Problem requirements:
Could you return every record below exactly as it is written?

#####

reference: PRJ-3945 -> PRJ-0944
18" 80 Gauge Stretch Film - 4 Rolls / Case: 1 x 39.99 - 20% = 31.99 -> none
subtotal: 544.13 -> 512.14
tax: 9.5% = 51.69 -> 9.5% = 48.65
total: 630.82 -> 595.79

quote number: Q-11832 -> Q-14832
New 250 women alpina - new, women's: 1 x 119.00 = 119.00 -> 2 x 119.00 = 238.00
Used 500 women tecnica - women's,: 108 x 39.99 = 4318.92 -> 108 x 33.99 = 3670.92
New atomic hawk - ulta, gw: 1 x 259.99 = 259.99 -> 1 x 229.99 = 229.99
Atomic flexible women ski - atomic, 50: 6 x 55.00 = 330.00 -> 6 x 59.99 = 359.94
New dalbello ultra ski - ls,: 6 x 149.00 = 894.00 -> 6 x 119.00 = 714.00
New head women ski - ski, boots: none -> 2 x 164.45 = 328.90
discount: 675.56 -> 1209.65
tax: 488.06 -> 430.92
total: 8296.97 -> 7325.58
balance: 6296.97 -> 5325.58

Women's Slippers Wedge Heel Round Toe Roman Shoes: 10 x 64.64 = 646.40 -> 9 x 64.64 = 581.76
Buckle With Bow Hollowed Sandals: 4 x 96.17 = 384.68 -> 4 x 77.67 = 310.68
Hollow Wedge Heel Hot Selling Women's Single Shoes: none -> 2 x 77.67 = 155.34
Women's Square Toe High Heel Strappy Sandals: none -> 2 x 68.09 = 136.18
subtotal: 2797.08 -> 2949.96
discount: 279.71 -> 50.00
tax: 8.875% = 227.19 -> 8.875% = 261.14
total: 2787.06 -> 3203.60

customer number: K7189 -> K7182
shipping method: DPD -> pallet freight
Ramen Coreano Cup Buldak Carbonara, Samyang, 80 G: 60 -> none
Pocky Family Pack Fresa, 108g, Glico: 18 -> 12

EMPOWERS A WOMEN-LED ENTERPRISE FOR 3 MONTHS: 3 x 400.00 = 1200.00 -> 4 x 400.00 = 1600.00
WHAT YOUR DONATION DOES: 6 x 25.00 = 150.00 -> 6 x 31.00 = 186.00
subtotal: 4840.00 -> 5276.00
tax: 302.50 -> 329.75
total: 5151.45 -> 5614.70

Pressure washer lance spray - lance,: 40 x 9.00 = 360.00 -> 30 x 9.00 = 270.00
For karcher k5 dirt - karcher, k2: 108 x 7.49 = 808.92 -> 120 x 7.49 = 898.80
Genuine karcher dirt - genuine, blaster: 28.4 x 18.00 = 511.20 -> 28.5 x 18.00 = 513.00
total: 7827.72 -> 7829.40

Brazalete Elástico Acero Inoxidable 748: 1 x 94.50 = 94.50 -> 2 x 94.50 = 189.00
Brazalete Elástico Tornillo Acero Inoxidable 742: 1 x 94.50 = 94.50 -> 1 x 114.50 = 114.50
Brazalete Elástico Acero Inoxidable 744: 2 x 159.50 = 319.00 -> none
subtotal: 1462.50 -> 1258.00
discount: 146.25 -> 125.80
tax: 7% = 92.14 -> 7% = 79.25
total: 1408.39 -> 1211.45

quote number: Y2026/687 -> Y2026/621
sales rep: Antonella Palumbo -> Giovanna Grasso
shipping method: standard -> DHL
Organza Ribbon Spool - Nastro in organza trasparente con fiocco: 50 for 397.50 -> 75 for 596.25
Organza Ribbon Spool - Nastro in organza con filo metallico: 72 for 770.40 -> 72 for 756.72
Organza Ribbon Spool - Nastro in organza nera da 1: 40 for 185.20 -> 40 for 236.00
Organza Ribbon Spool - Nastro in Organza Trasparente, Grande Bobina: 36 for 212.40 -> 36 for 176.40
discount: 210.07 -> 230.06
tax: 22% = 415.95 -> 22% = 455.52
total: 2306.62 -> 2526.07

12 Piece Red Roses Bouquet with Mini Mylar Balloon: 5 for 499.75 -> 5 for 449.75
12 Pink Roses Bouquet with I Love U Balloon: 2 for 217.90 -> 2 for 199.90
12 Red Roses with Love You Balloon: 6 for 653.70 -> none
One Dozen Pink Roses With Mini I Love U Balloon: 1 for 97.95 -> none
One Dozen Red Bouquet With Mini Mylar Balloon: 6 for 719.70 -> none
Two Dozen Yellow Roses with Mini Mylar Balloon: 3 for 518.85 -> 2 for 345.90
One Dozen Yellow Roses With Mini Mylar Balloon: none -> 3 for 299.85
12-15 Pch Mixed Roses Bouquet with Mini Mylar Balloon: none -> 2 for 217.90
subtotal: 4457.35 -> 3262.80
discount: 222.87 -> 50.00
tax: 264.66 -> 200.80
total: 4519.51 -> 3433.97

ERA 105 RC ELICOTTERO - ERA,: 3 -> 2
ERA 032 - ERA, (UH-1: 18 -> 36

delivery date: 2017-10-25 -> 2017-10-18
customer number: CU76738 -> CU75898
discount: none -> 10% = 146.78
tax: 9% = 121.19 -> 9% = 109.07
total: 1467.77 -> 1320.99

#####

Result:
reference: PRJ-3945 -> PRJ-0944
18" 80 Gauge Stretch Film - 4 Rolls / Case: 1 x 39.99 - 20% = 31.99 -> none
subtotal: 544.13 -> 512.14
tax: 9.5% = 51.69 -> 9.5% = 48.65
total: 630.82 -> 595.79

quote number: Q-11832 -> Q-14832
New 250 women alpina - new, women's: 1 x 119.00 = 119.00 -> 2 x 119.00 = 238.00
Used 500 women tecnica - women's,: 108 x 39.99 = 4318.92 -> 108 x 33.99 = 3670.92
New atomic hawk - ulta, gw: 1 x 259.99 = 259.99 -> 1 x 229.99 = 229.99
Atomic flexible women ski - atomic, 50: 6 x 55.00 = 330.00 -> 6 x 59.99 = 359.94
New dalbello ultra ski - ls,: 6 x 149.00 = 894.00 -> 6 x 119.00 = 714.00
New head women ski - ski, boots: none -> 2 x 164.45 = 328.90
discount: 675.56 -> 1209.65
tax: 488.06 -> 430.92
total: 8296.97 -> 7325.58
balance: 6296.97 -> 5325.58

Women's Slippers Wedge Heel Round Toe Roman Shoes: 10 x 64.64 = 646.40 -> 9 x 64.64 = 581.76
Buckle With Bow Hollowed Sandals: 4 x 96.17 = 384.68 -> 4 x 77.67 = 310.68
Hollow Wedge Heel Hot Selling Women's Single Shoes: none -> 2 x 77.67 = 155.34
Women's Square Toe High Heel Strappy Sandals: none -> 2 x 68.09 = 136.18
subtotal: 2797.08 -> 2949.96
discount: 279.71 -> 50.00
tax: 8.875% = 227.19 -> 8.875% = 261.14
total: 2787.06 -> 3203.60

customer number: K7189 -> K7182
shipping method: DPD -> pallet freight
Ramen Coreano Cup Buldak Carbonara, Samyang, 80 G: 60 -> none
Pocky Family Pack Fresa, 108g, Glico: 18 -> 12

EMPOWERS A WOMEN-LED ENTERPRISE FOR 3 MONTHS: 3 x 400.00 = 1200.00 -> 4 x 400.00 = 1600.00
WHAT YOUR DONATION DOES: 6 x 25.00 = 150.00 -> 6 x 31.00 = 186.00
subtotal: 4840.00 -> 5276.00
tax: 302.50 -> 329.75
total: 5151.45 -> 5614.70

Pressure washer lance spray - lance,: 40 x 9.00 = 360.00 -> 30 x 9.00 = 270.00
For karcher k5 dirt - karcher, k2: 108 x 7.49 = 808.92 -> 120 x 7.49 = 898.80
Genuine karcher dirt - genuine, blaster: 28.4 x 18.00 = 511.20 -> 28.5 x 18.00 = 513.00
total: 7827.72 -> 7829.40

Brazalete Elástico Acero Inoxidable 748: 1 x 94.50 = 94.50 -> 2 x 94.50 = 189.00
Brazalete Elástico Tornillo Acero Inoxidable 742: 1 x 94.50 = 94.50 -> 1 x 114.50 = 114.50
Brazalete Elástico Acero Inoxidable 744: 2 x 159.50 = 319.00 -> none
subtotal: 1462.50 -> 1258.00
discount: 146.25 -> 125.80
tax: 7% = 92.14 -> 7% = 79.25
total: 1408.39 -> 1211.45

quote number: Y2026/687 -> Y2026/621
sales rep: Antonella Palumbo -> Giovanna Grasso
shipping method: standard -> DHL
Organza Ribbon Spool - Nastro in organza trasparente con fiocco: 50 for 397.50 -> 75 for 596.25
Organza Ribbon Spool - Nastro in organza con filo metallico: 72 for 770.40 -> 72 for 756.72
Organza Ribbon Spool - Nastro in organza nera da 1: 40 for 185.20 -> 40 for 236.00
Organza Ribbon Spool - Nastro in Organza Trasparente, Grande Bobina: 36 for 212.40 -> 36 for 176.40
discount: 210.07 -> 230.06
tax: 22% = 415.95 -> 22% = 455.52
total: 2306.62 -> 2526.07

12 Piece Red Roses Bouquet with Mini Mylar Balloon: 5 for 499.75 -> 5 for 449.75
12 Pink Roses Bouquet with I Love U Balloon: 2 for 217.90 -> 2 for 199.90
12 Red Roses with Love You Balloon: 6 for 653.70 -> none
One Dozen Pink Roses With Mini I Love U Balloon: 1 for 97.95 -> none
One Dozen Red Bouquet With Mini Mylar Balloon: 6 for 719.70 -> none
Two Dozen Yellow Roses with Mini Mylar Balloon: 3 for 518.85 -> 2 for 345.90
One Dozen Yellow Roses With Mini Mylar Balloon: none -> 3 for 299.85
12-15 Pch Mixed Roses Bouquet with Mini Mylar Balloon: none -> 2 for 217.90
subtotal: 4457.35 -> 3262.80
discount: 222.87 -> 50.00
tax: 264.66 -> 200.80
total: 4519.51 -> 3433.97

ERA 105 RC ELICOTTERO - ERA,: 3 -> 2
ERA 032 - ERA, (UH-1: 18 -> 36

delivery date: 2017-10-25 -> 2017-10-18
customer number: CU76738 -> CU75898
discount: none -> 10% = 146.78
tax: 9% = 121.19 -> 9% = 109.07
total: 1467.77 -> 1320.99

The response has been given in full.